> _Problem details_
Nothing but an exact reproduction of the records, pictures excluded, should be returned.

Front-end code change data
[Start of Attachment]
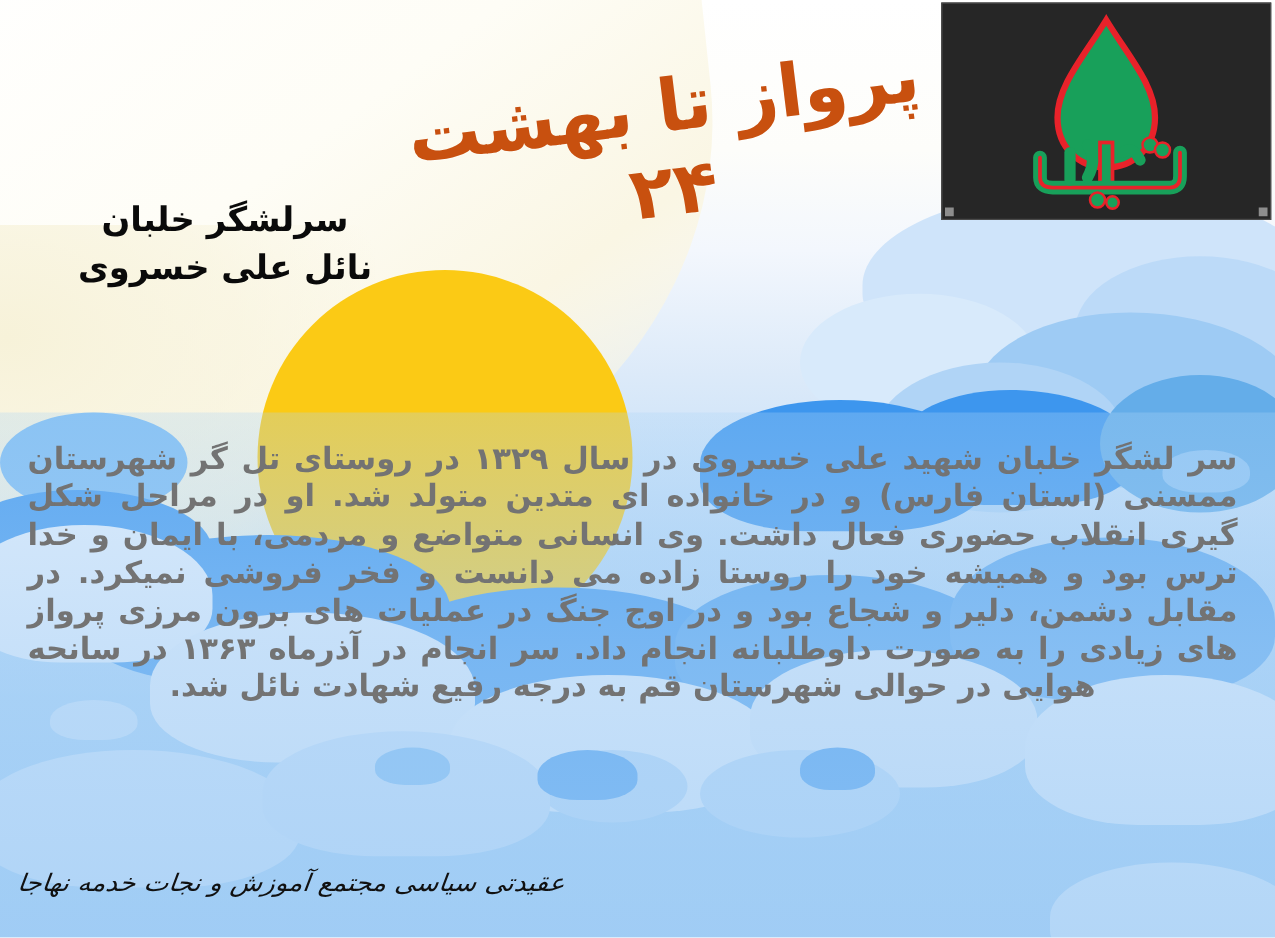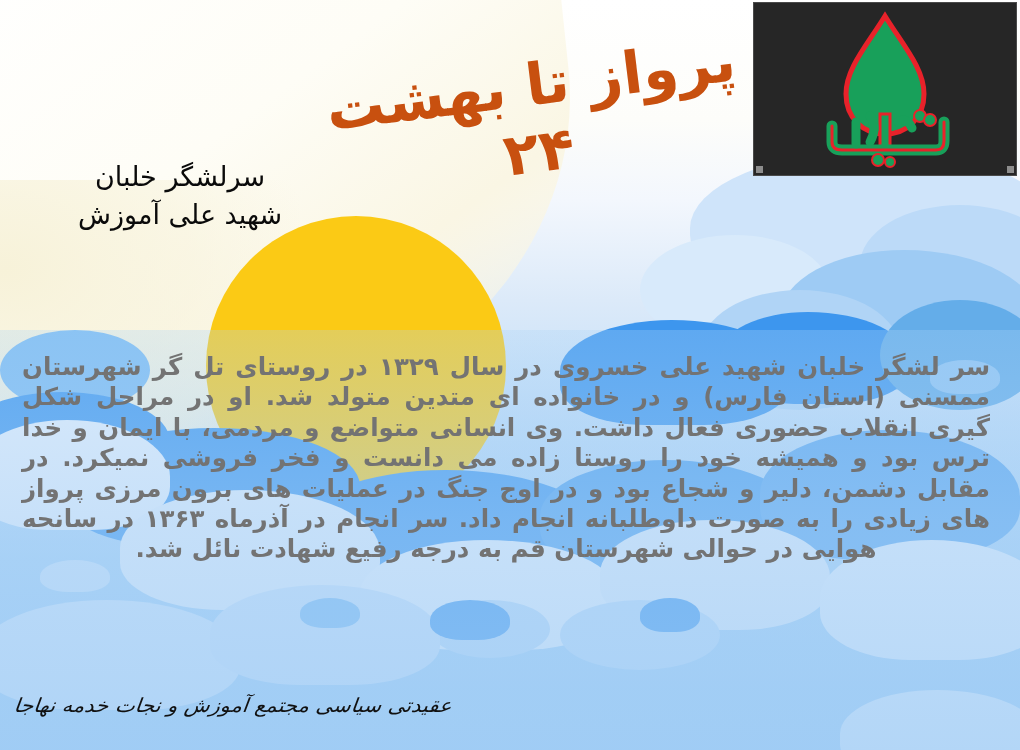--- a/index.html
+++ b/index.html
@@ -129,21 +129,21 @@
     text-shadow:0 1px 0 rgba(255,255,255,0.35);
   }
 
   
   .name-block{
     position:absolute;left:30px;top:158px;width:300px;
     text-align:center;
     direction:rtl;
     color:#0a0a0a;
     font-size:27px;
-    font-weight:normal;
+    font-weight:bold;
     line-height:1.42;
   }
 
   
   .body-text{
     position:absolute;
     left:22px;top:352px;width:968px;
     direction:rtl;
     text-align:justify;
     text-align-last:center;
@@ -232,20 +232,20 @@
       <circle cx="100" cy="152" r="5" fill="#18a05a" stroke="#e8222a" stroke-width="2"></circle>
     </svg>
     <span class="handle h-bl"></span>
     <span class="handle h-br"></span>
   </div>
 
   <div class="title">پرواز تا بهشت ۲۴</div>
 
   <div class="name-block">
     <div>سرلشگر خلبان</div>
-    <div>شهید علی آموزش</div>
+    <div>نائل علی خسروی</div>
   </div>
 
   <div class="body-text">سر لشگر خلبان شهید علی خسروی در سال ۱۳۲۹ در روستای تل گر شهرستان ممسنی (استان فارس) و در خانواده ای متدین متولد شد. او در مراحل شکل گیری انقلاب حضوری فعال داشت. وی انسانی متواضع و مردمی، با ایمان و خدا ترس بود و همیشه خود را روستا زاده می دانست و فخر فروشی نمیکرد. در مقابل دشمن، دلیر و شجاع بود و در اوج جنگ در عملیات های برون مرزی پرواز های زیادی را به صورت داوطلبانه انجام داد. سر انجام در آذرماه ۱۳۶۳ در سانحه هوایی در حوالی شهرستان قم به درجه رفیع شهادت نائل شد.</div>
 
   <div class="footer">عقیدتی سیاسی مجتمع آموزش و نجات خدمه نهاجا</div>
 
 </div>
 
 </body></html>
[End of Attachment]
> _Result of the exercise_
--- a/index.html
+++ b/index.html
@@ -129,21 +129,21 @@
     text-shadow:0 1px 0 rgba(255,255,255,0.35);
   }
 
   
   .name-block{
     position:absolute;left:30px;top:158px;width:300px;
     text-align:center;
     direction:rtl;
     color:#0a0a0a;
     font-size:27px;
-    font-weight:normal;
+    font-weight:bold;
     line-height:1.42;
   }
 
   
   .body-text{
     position:absolute;
     left:22px;top:352px;width:968px;
     direction:rtl;
     text-align:justify;
     text-align-last:center;
@@ -232,20 +232,20 @@
       <circle cx="100" cy="152" r="5" fill="#18a05a" stroke="#e8222a" stroke-width="2"></circle>
     </svg>
     <span class="handle h-bl"></span>
     <span class="handle h-br"></span>
   </div>
 
   <div class="title">پرواز تا بهشت ۲۴</div>
 
   <div class="name-block">
     <div>سرلشگر خلبان</div>
-    <div>شهید علی آموزش</div>
+    <div>نائل علی خسروی</div>
   </div>
 
   <div class="body-text">سر لشگر خلبان شهید علی خسروی در سال ۱۳۲۹ در روستای تل گر شهرستان ممسنی (استان فارس) و در خانواده ای متدین متولد شد. او در مراحل شکل گیری انقلاب حضوری فعال داشت. وی انسانی متواضع و مردمی، با ایمان و خدا ترس بود و همیشه خود را روستا زاده می دانست و فخر فروشی نمیکرد. در مقابل دشمن، دلیر و شجاع بود و در اوج جنگ در عملیات های برون مرزی پرواز های زیادی را به صورت داوطلبانه انجام داد. سر انجام در آذرماه ۱۳۶۳ در سانحه هوایی در حوالی شهرستان قم به درجه رفیع شهادت نائل شد.</div>
 
   <div class="footer">عقیدتی سیاسی مجتمع آموزش و نجات خدمه نهاجا</div>
 
 </div>
 
 </body></html>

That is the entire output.